Scheffel’s Jubiläumsgruß
[290] Scheffel’s Jubiläumsgruß. Joseph Victor von Scheffel erblickt in der in Nr. 12 der „Gartenlaube“ veröffentlichten poetischen Entgegnung auf seinen Jubiläumsgruß einen Angriff gegen seine literarische Ehre und hat sich deshalb mit einer Beschwerde an uns gewendet. Es muß uns schmerzlich berühren, daß Derjenige, welcher im Drange seines warmen Herzens jenen Worten des „Bettlers vor dem Throne“ die Aufnahme gewährte, seitdem nicht mehr unter den Lebenden weilt und also seine Entscheidung in dieser seiner Angelegenheit nicht selber treffen kann. Der Protest des Dichters ist leider um einige Tage zu spät gekommen. Wie jedoch Jeder sieht, hat Ernst Keil das betreffende Entgegnungsgedicht nicht abgedruckt, ohne einen deutlichen Beweis zu geben, daß ihm eine mißverständliche Auffassung der Scheffel’schen Verse und jede Absicht eines Angriffs auf den Charakter des Dichters vollständig ferngelegen hat. Der Beweis liegt in der Bemerkung, welche er unter den Text des betreffenden Entgegnungsgedichtes stellen zu müssen glaubte. Aus eigener Erfahrung können wir bezeugen, daß er mit uns dem gefeierten Dichter des „Ekkehard“ stets die freundlichste Gesinnung, die herzlichste Verehrung und Anerkennung gewidmet hat. Die gegenwärtig fungirende Redaktion dieses Blattes glaubt daher der Pietät gegen den so allseitig verehrten Gründer und bisherigen Führer der „Gartenlaube“ nicht untreu zu werden, sondern ist vielmehr überzeugt, ganz in seinem Sinne, im Geiste seines starken Gerechtigkeits- und Billigkeitsgefühls zu handeln, wenn sie über seinem frischen Grabe keinen unnützen Hader erwachsen, keine bitteren Empfindungen in solchen Persönlichkeiten sich festsetzen läßt, von denen uns zweifellos ist, daß sie ihm wert gewesen sind. Gern und ohne Zögerung kommen wir darum dem Wunsche Scheffel’s nach, indem wir dem Urtheile unserer Leser nachträglich auch den vollen Wortlaut des Festgedichtes bieten, welches zu jenem herben Schmerzensrufe den Anlaß gab. Der Jubiläumsgruß Scheffel’s an den Großherzog von Baden lautet:
Heut’ weh’n die Banner gelb und roth; heut’ jubilirt das Badnerland,
Daß es in Freud’ wie Leid und Noth in Friedrich seinen Führer fand.

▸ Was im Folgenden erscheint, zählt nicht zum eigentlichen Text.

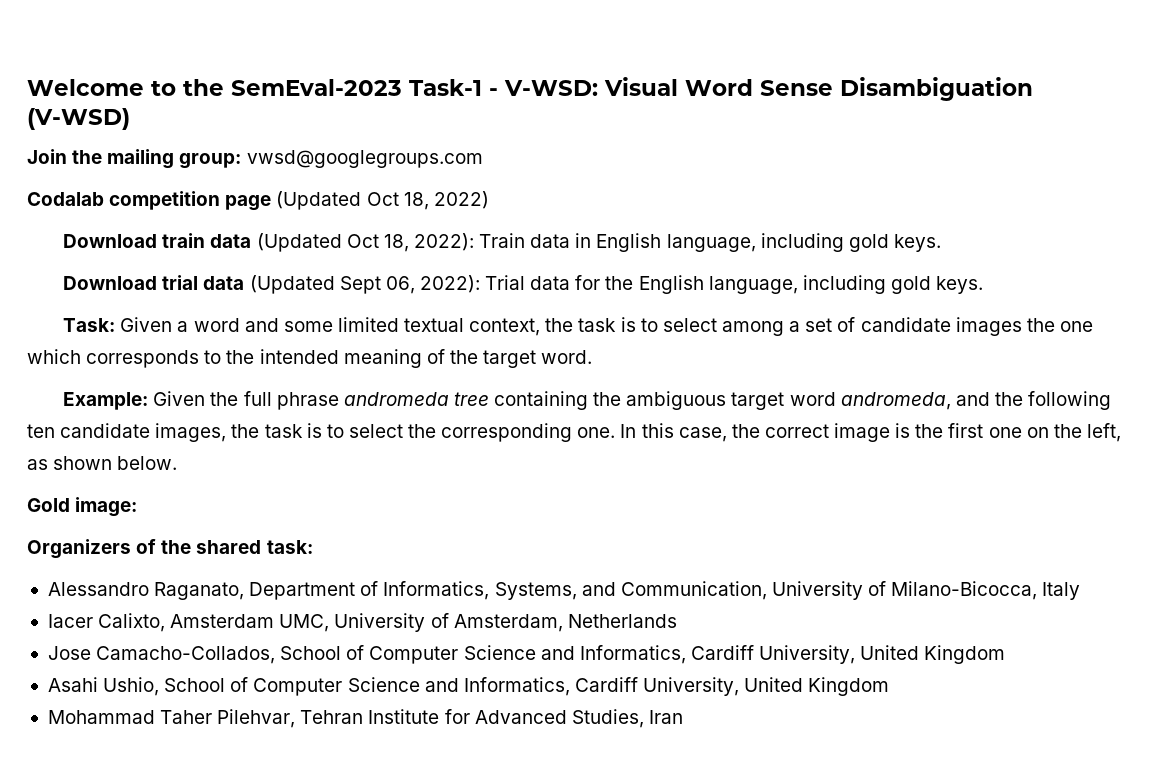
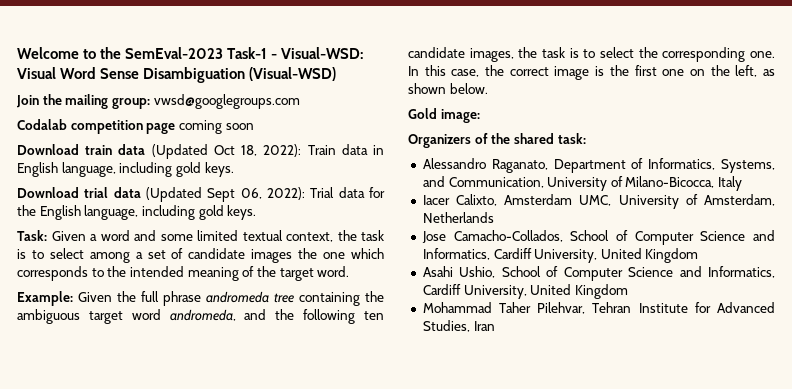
- Welcome to the SemEval-2023 Task-1 - V-WSD: Visual Word Sense Disambiguation (V-WSD)
+ Welcome to the SemEval-2023 Task-1 - Visual-WSD: Visual Word Sense Disambiguation (Visual-WSD)
- Codalab competition page (Updated Oct 18, 2022)
+ Codalab competition page coming soon

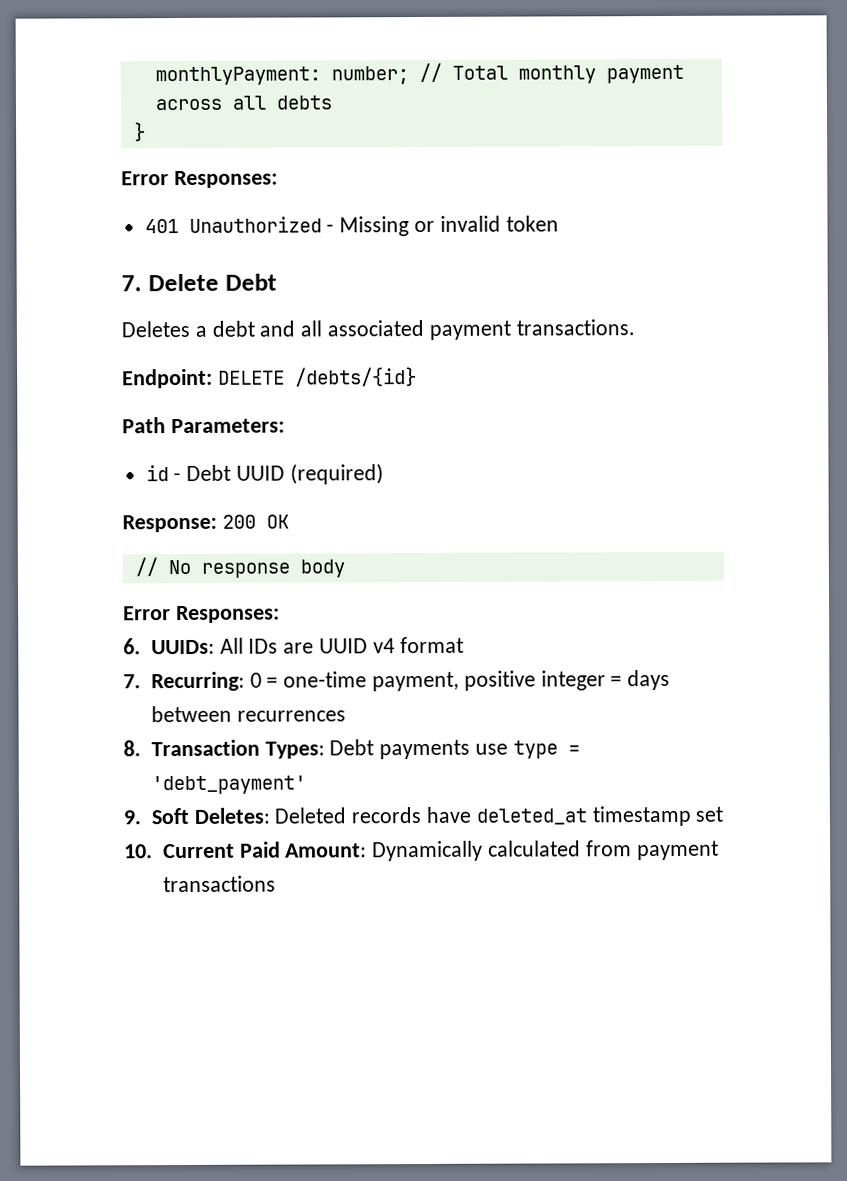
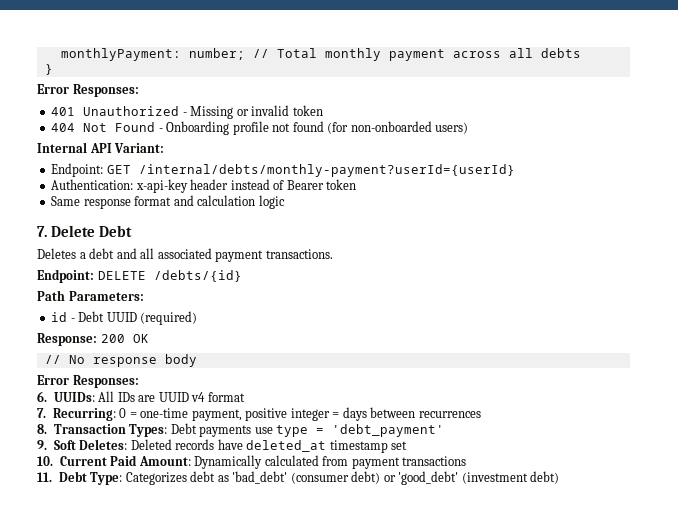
+ 404 Not Found - Onboarding profile not found (for non-onboarded users)
+ Internal API Variant:
+ Endpoint: GET /internal/debts/monthly-payment?userId={userId}
+ Authentication: x-api-key header instead of Bearer token
+ Same response format and calculation logic
+ 11. Debt Type: Categorizes debt as 'bad_debt' (consumer debt) or 'good_debt' (investment debt)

Was nebelfern, erreichbar kaum vor fünfundzwanzig Jahren schien,
Gelobt sei Gott! es blieb kein Traum, es ward erreicht durch Gott und Ihn.
Der Zwietracht Wunden heilgenarbt, das Land versöhnt und wohl bestellt,
In milder Pflege, wer noch darbt, – gleich einem Garten Wald und Feld,
Des Rheins Geländ’, des Schwarzwalds Höh’n durchschnaubt von frohem Dampfroßschall,
Die Städte neugebaut und schön - Gewerb’ und Schulen überall;
Im Glauben keine Scheidewand, ein sittig Volk in Bildung frei,
Geeint durch der Verfassung Band, dem Kaiser und dem Reiche treu,
Familienglück in jedem Haus, - des Lebens Müh’n von Kunst verklärt –
Und droht der Feind mit blut’gem Strauß, ein deutsches Heer, ein siegreich Schwert:
So war sein fürstlich Ideal! Und wie Er treu ihm nachgestrebt,
Weiß Jeder, der des Zweifels Qual, des Siegs Gewißheit miterlebt.
Schon reift die Saat, die Er gestreut, und ein Geschlecht, das Er erzog,
Ruft jubelnd einstmals wie wir heut: Dank, Friedrich, Badens Großherzog!